TASK PROMPT
Scan the lines below; pull out those with "Total".

PROVIDED MATERIAL

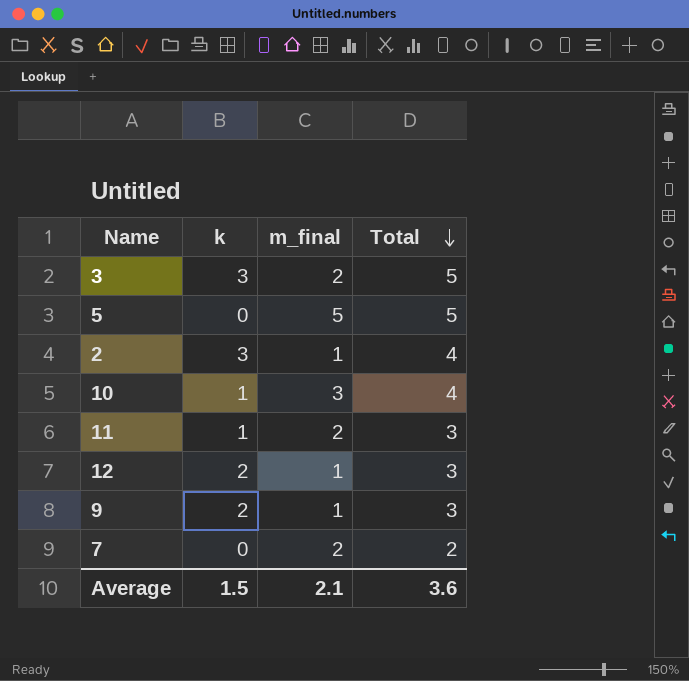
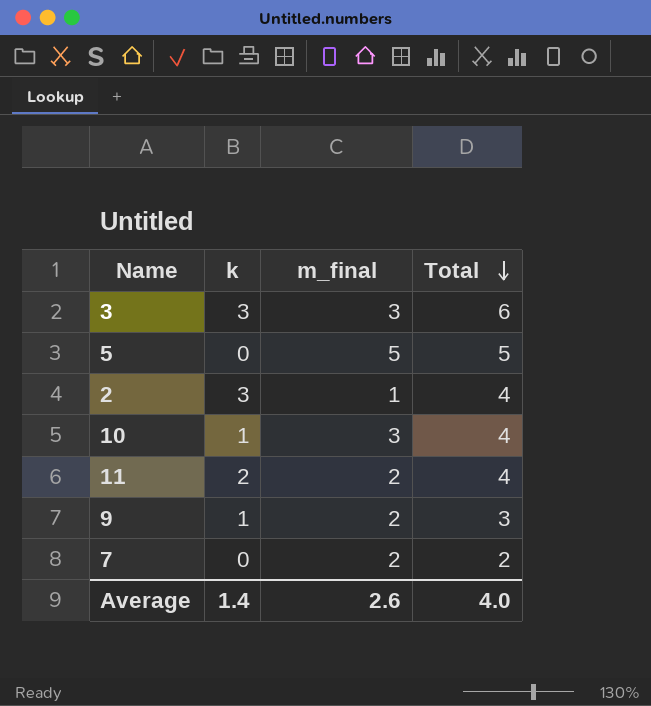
row 12: 2 | 1 | 3 -> none
3 | m_final: 2 -> 3
3 | Total: 5 -> 6
11 | k: 1 -> 2
11 | Total: 3 -> 4
9 | k: 2 -> 1
9 | m_final: 1 -> 2
Average | k: 1.5 -> 1.4
Average | m_final: 2.1 -> 2.6
Average | Total: 3.6 -> 4.0

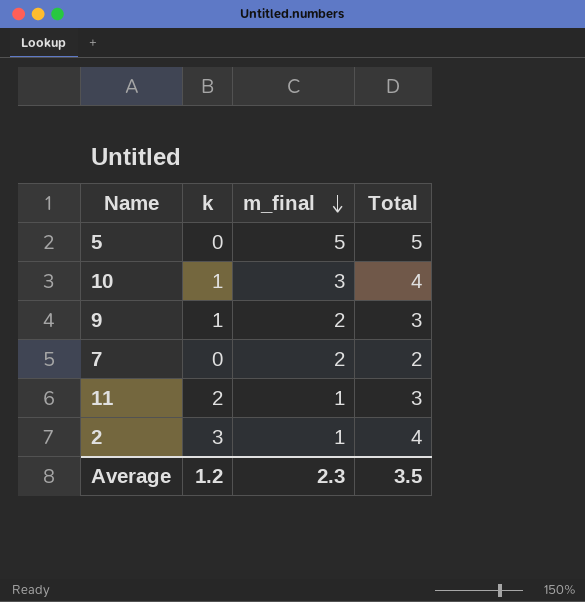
row order: Total descending -> m_final descending
row 3: 3 | 3 | 6 -> none
11 | m_final: 2 -> 1
11 | Total: 4 -> 3
Average | k: 1.4 -> 1.2
Average | m_final: 2.6 -> 2.3
Average | Total: 4.0 -> 3.5

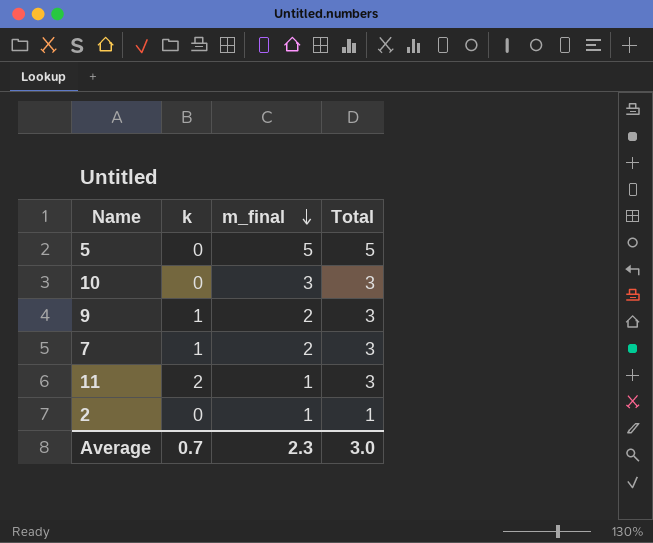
10 | k: 1 -> 0
10 | Total: 4 -> 3
7 | k: 0 -> 1
7 | Total: 2 -> 3
2 | k: 3 -> 0
2 | Total: 4 -> 1
Average | k: 1.2 -> 0.7
Average | Total: 3.5 -> 3.0

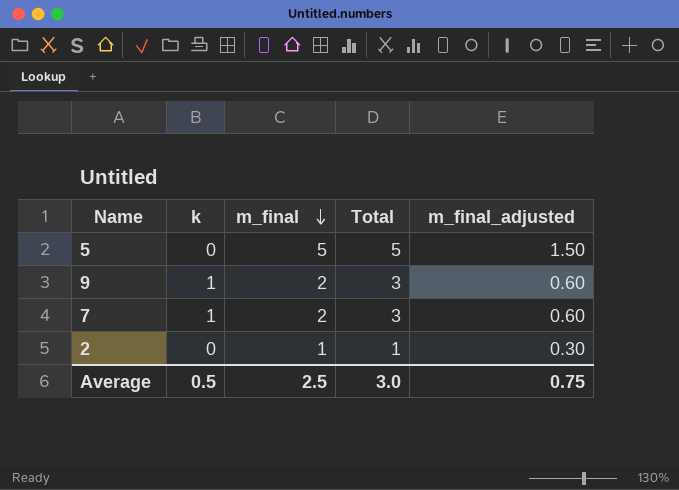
column m_final_adjusted | formula: none -> [m_final] * 0.3
row 10: 0 | 3 | 3 -> none
row 11: 2 | 1 | 3 -> none
Average | k: 0.7 -> 0.5
Average | m_final: 2.3 -> 2.5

RESULT OF THE EXERCISE
3 | Total: 5 -> 6
11 | Total: 3 -> 4
Average | Total: 3.6 -> 4.0
row order: Total descending -> m_final descending
11 | Total: 4 -> 3
Average | Total: 4.0 -> 3.5
10 | Total: 4 -> 3
7 | Total: 2 -> 3
2 | Total: 4 -> 1
Average | Total: 3.5 -> 3.0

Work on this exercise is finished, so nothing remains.